Which lines mention "linear"? Show each one from the listing.

- **THE DATA**:

---*---

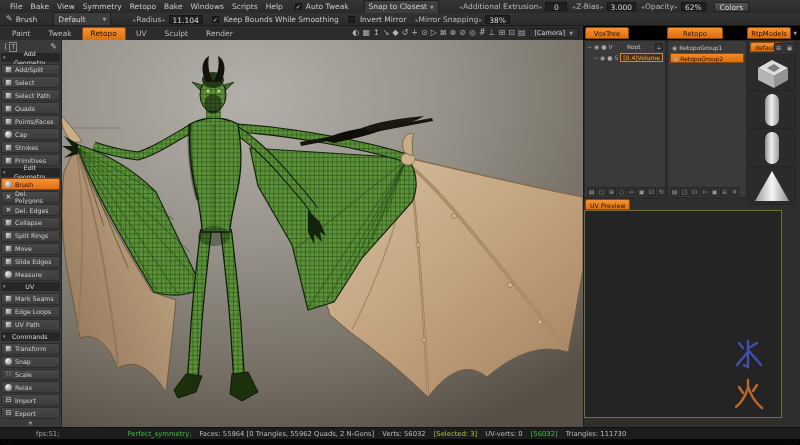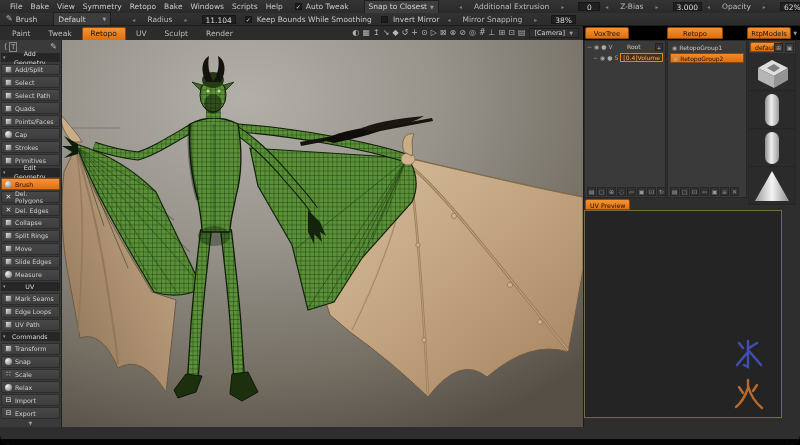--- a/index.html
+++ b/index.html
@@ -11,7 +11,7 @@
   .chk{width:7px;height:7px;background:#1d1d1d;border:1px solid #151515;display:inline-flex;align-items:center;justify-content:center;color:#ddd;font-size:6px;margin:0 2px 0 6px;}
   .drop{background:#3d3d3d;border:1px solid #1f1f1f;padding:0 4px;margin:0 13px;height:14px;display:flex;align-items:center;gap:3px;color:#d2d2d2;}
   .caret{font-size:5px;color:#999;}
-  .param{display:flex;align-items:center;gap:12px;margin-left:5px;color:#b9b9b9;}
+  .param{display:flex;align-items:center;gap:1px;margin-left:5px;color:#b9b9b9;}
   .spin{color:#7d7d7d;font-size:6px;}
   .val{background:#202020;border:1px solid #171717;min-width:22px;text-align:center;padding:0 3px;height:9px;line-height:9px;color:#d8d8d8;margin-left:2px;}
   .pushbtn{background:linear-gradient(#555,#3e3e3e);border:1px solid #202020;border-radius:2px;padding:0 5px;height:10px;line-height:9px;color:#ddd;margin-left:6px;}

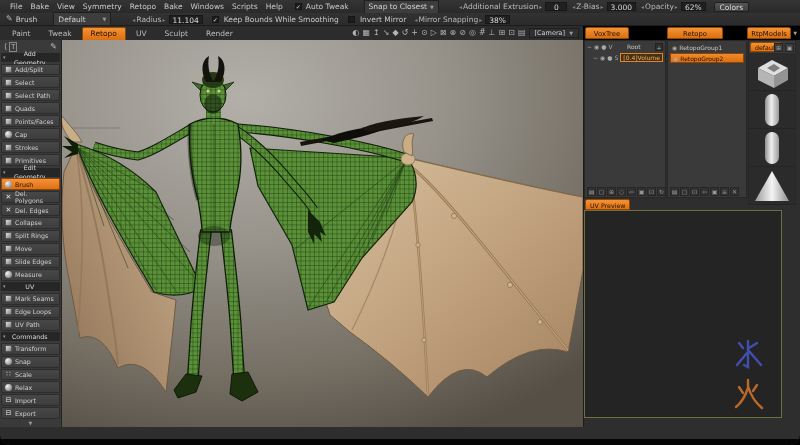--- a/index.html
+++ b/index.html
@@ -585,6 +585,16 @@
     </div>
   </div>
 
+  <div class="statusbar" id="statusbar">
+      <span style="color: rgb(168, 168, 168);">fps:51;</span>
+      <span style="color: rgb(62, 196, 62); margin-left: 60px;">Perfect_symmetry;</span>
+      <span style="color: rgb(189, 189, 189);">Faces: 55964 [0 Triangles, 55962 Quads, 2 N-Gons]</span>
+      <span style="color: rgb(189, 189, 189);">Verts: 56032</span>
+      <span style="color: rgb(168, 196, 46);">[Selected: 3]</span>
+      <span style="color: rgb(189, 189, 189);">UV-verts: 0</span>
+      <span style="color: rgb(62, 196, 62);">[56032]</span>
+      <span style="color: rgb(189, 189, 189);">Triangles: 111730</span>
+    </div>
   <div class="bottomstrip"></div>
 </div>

---*---

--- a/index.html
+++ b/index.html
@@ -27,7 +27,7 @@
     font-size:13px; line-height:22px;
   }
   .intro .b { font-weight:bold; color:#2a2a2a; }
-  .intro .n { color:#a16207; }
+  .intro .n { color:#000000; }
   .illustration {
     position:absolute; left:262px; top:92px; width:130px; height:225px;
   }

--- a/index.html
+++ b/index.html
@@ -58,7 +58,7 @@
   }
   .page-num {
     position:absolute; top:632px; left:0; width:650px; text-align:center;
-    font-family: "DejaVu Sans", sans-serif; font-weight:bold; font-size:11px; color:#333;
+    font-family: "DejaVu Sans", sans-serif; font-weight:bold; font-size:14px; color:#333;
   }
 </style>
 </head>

---*---

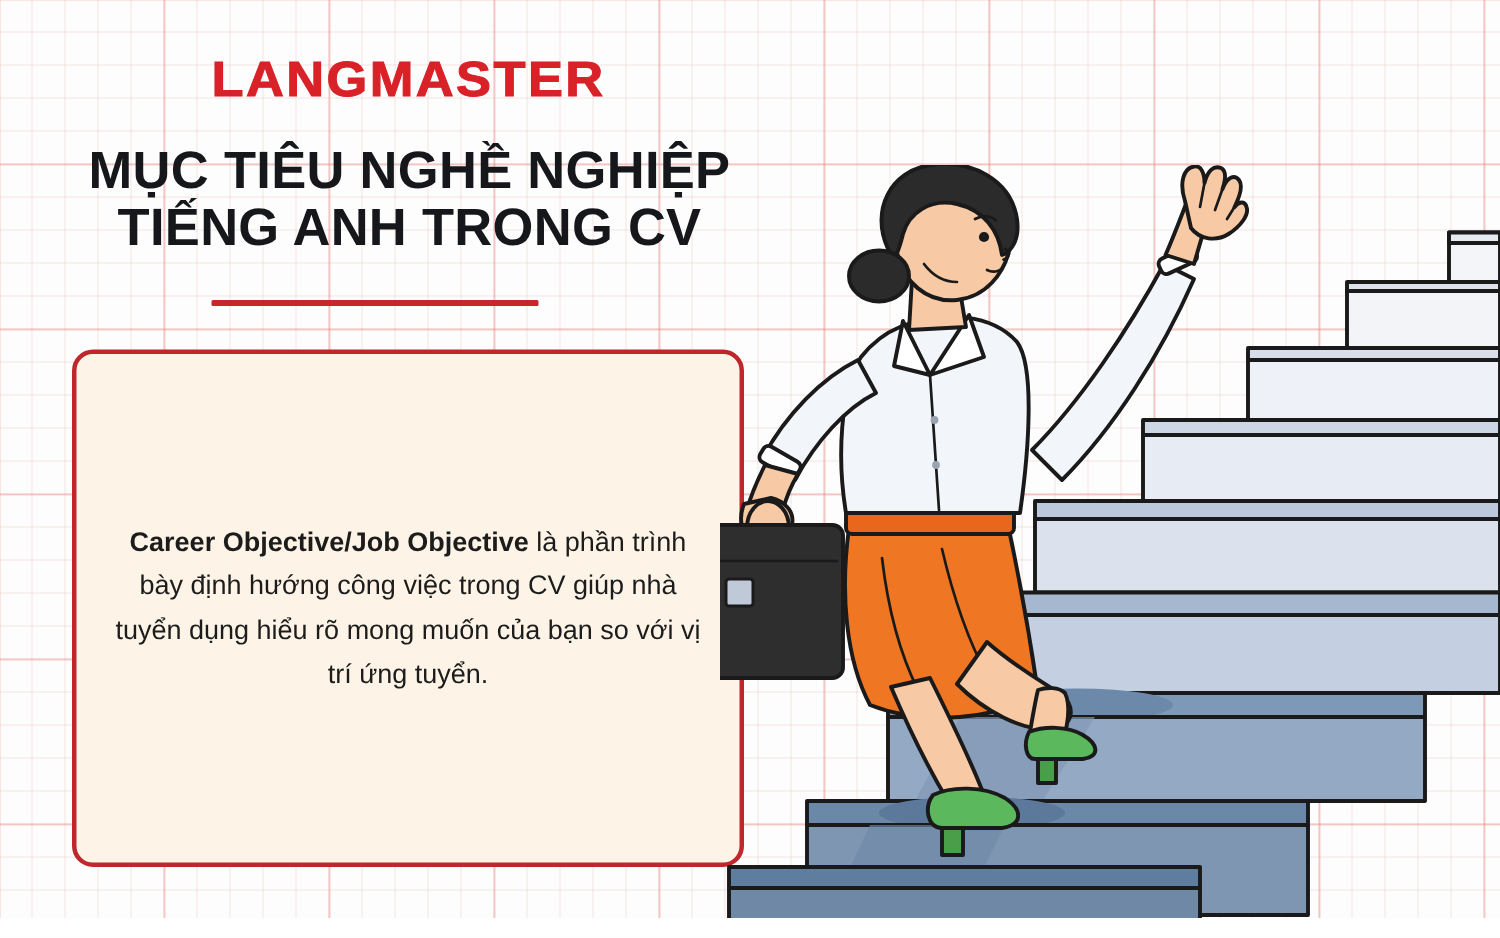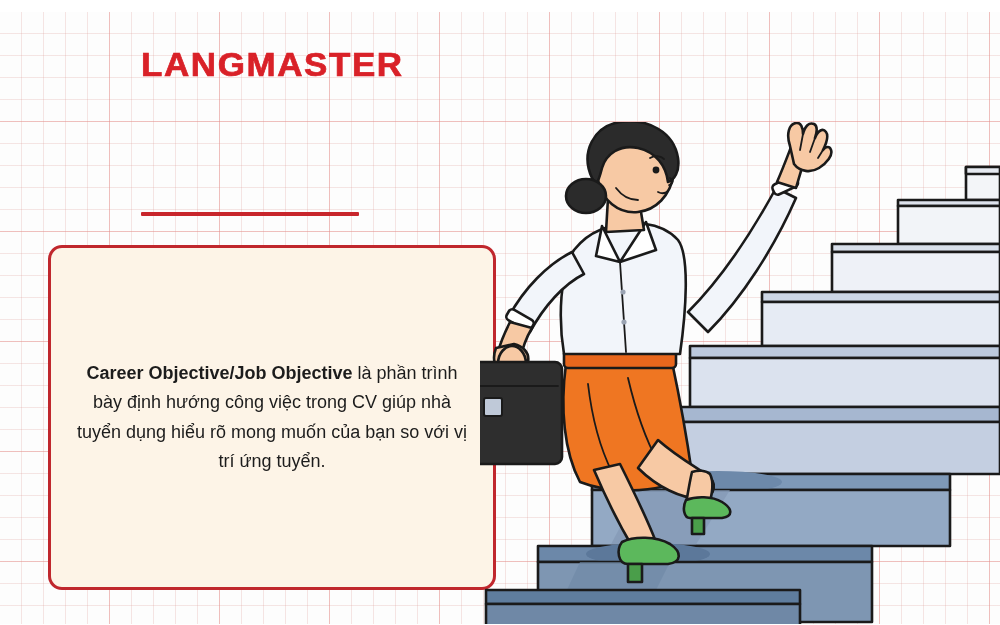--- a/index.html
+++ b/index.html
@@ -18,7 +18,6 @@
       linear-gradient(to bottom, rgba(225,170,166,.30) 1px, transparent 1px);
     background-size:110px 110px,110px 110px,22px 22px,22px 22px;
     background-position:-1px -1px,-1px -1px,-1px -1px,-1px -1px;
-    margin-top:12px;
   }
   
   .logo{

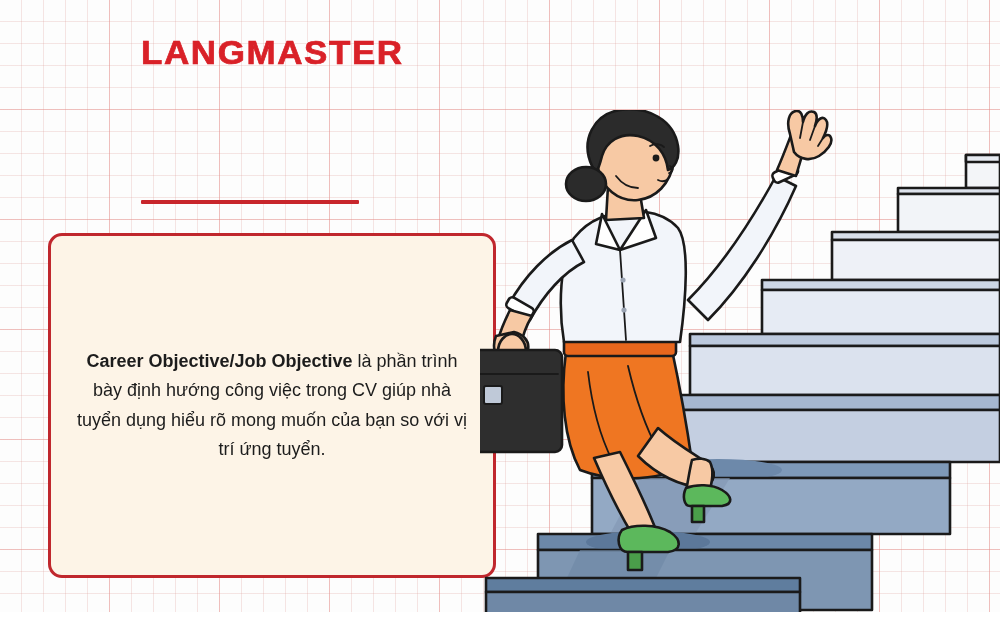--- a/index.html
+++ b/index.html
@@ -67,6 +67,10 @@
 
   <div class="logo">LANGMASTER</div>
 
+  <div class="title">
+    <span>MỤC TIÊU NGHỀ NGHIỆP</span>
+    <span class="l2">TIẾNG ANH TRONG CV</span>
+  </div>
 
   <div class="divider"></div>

---*---

- **ANSWER TO THIS PROBLEM**:
   .pushbtn{background:linear-gradient(#555,#3e3e3e);border:1px solid #202020;border-radius:2px;padding:0 5px;height:10px;line-height:9px;color:#ddd;margin-left:6px;}
       linear-gradient(to bottom, rgba(225,170,166,.30) 1px, transparent 1px);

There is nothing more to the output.